▶ THE RECORDS:
※

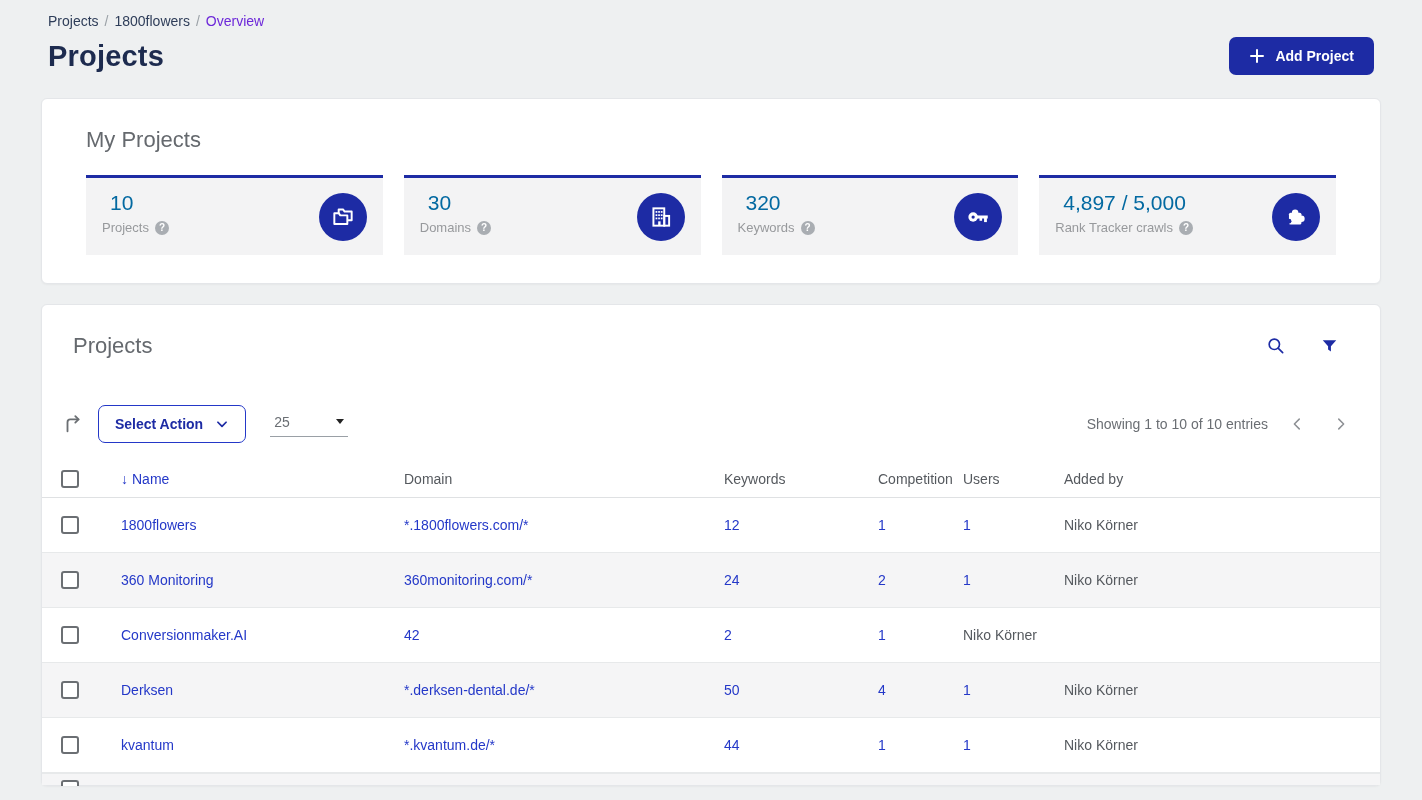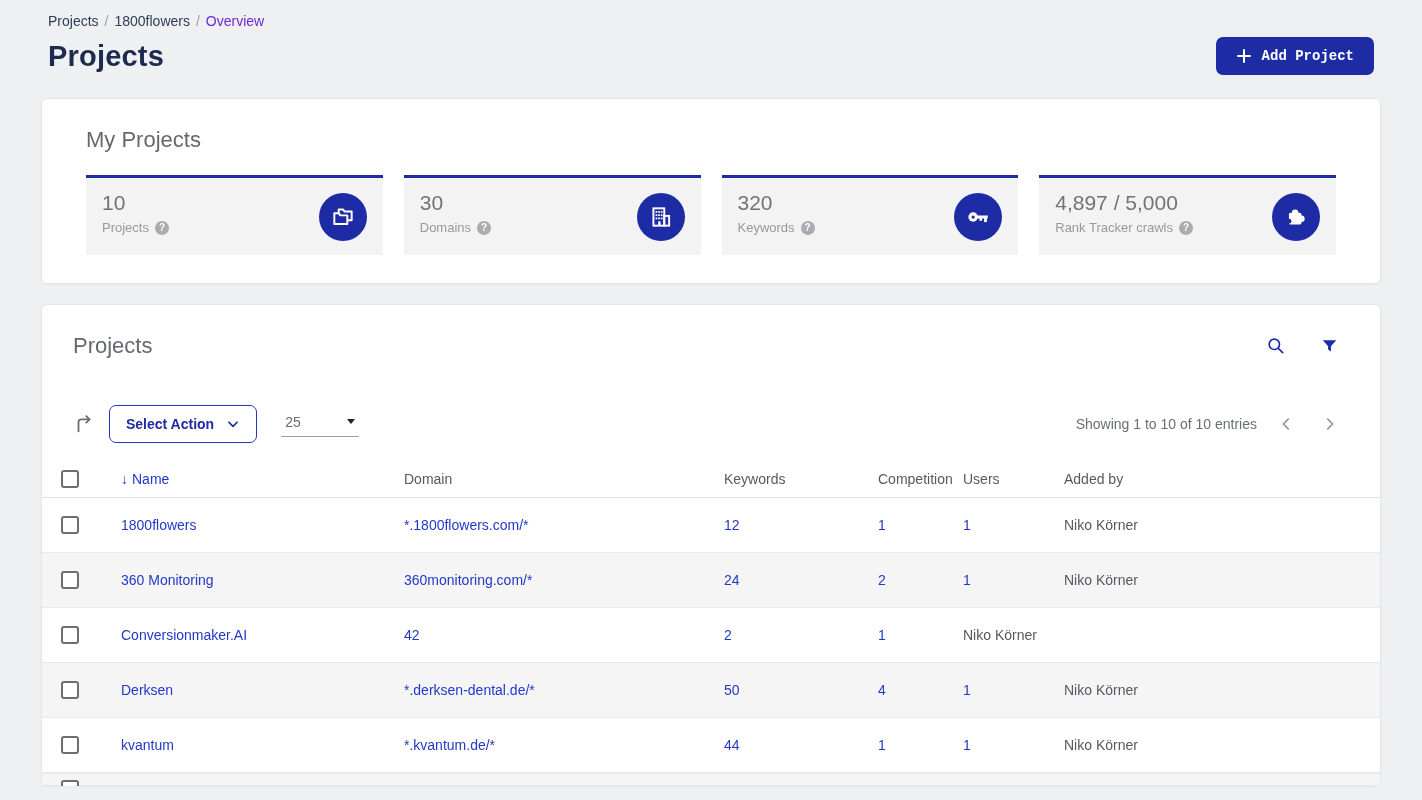--- a/index.html
+++ b/index.html
@@ -24,7 +24,7 @@
     display:flex; align-items:center; gap:10px;
     background:#1d2ba4; color:#fff; border:none; border-radius:7px;
     font-size:14px; font-weight:600; padding:11px 20px; cursor:pointer;
-    font-family:Liberation Mono, monospace;
+    font-family:Liberation Sans, sans-serif;
   }
 
   

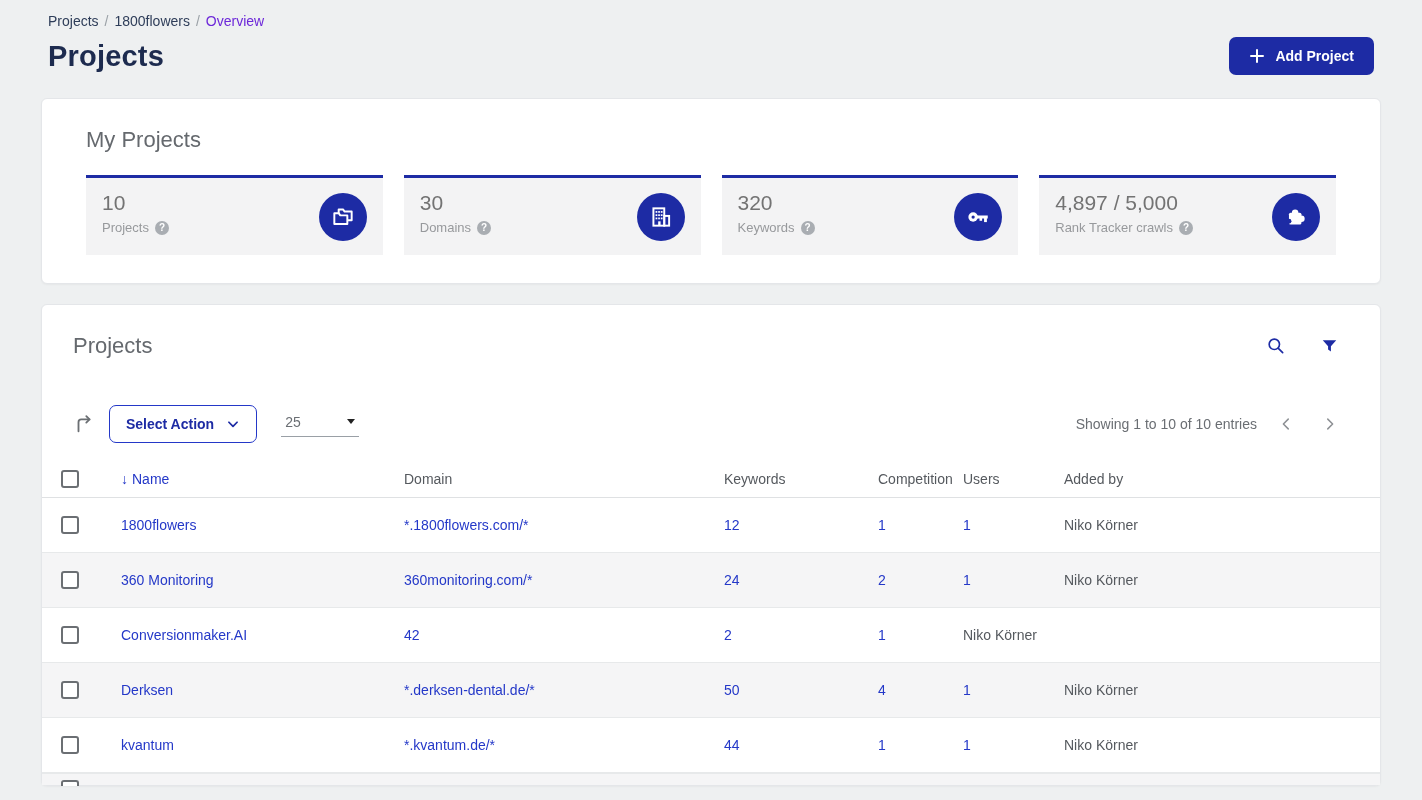--- a/index.html
+++ b/index.html
@@ -42,7 +42,7 @@
     flex:1; background:#f3f3f4; border-top:3px solid #1d2ba4;
     height:80px; padding:13px 16px; position:relative;
   }
-  .stat-value { font-size:21px; color:#737373; }
+  .stat-value { font-size:21px; color:#0369a1;margin-left:8px; }
   .stat-label { font-size:13px; color:#97999c; margin-top:5px; display:flex; align-items:center; gap:6px; }
   .help-icon {
     width:14px; height:14px; border-radius:50%; background:#a9adb2; color:#fff;

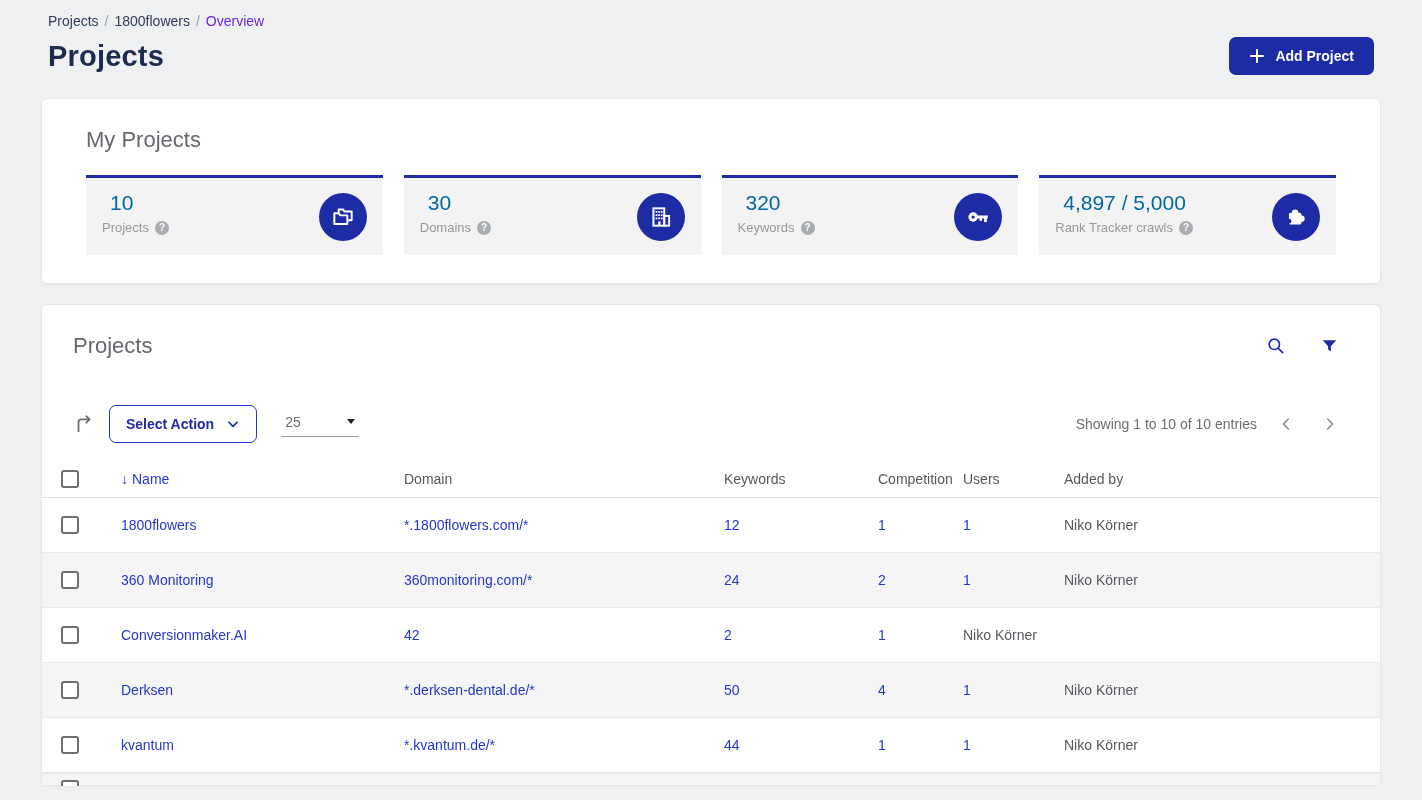--- a/index.html
+++ b/index.html
@@ -62,7 +62,7 @@
   .head-icons { display:flex; align-items:center; gap:34px; padding-right:10px; }
   .icon-btn { background:none; border:none; cursor:pointer; display:flex; align-items:center; }
 
-  .toolbar { display:flex; align-items:center; margin-top:46px; padding:0 31px; }
+  .toolbar { display:flex; align-items:center; margin-top:46px; padding:0 20px; }
   .export-btn { background:none; border:none; cursor:pointer; display:flex; margin-right:14px; }
   .select-action-btn {
     display:flex; align-items:center; gap:12px;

※

Return all the data exactly, pictures omitted.

--- a/index.html
+++ b/index.html
@@ -24,7 +24,7 @@
     display:flex; align-items:center; gap:10px;
     background:#1d2ba4; color:#fff; border:none; border-radius:7px;
     font-size:14px; font-weight:600; padding:11px 20px; cursor:pointer;
-    font-family:Liberation Mono, monospace;
+    font-family:Liberation Sans, sans-serif;
   }
 
   

--- a/index.html
+++ b/index.html
@@ -42,7 +42,7 @@
     flex:1; background:#f3f3f4; border-top:3px solid #1d2ba4;
     height:80px; padding:13px 16px; position:relative;
   }
-  .stat-value { font-size:21px; color:#737373; }
+  .stat-value { font-size:21px; color:#0369a1;margin-left:8px; }
   .stat-label { font-size:13px; color:#97999c; margin-top:5px; display:flex; align-items:center; gap:6px; }
   .help-icon {
     width:14px; height:14px; border-radius:50%; background:#a9adb2; color:#fff;

--- a/index.html
+++ b/index.html
@@ -62,7 +62,7 @@
   .head-icons { display:flex; align-items:center; gap:34px; padding-right:10px; }
   .icon-btn { background:none; border:none; cursor:pointer; display:flex; align-items:center; }
 
-  .toolbar { display:flex; align-items:center; margin-top:46px; padding:0 31px; }
+  .toolbar { display:flex; align-items:center; margin-top:46px; padding:0 20px; }
   .export-btn { background:none; border:none; cursor:pointer; display:flex; margin-right:14px; }
   .select-action-btn {
     display:flex; align-items:center; gap:12px;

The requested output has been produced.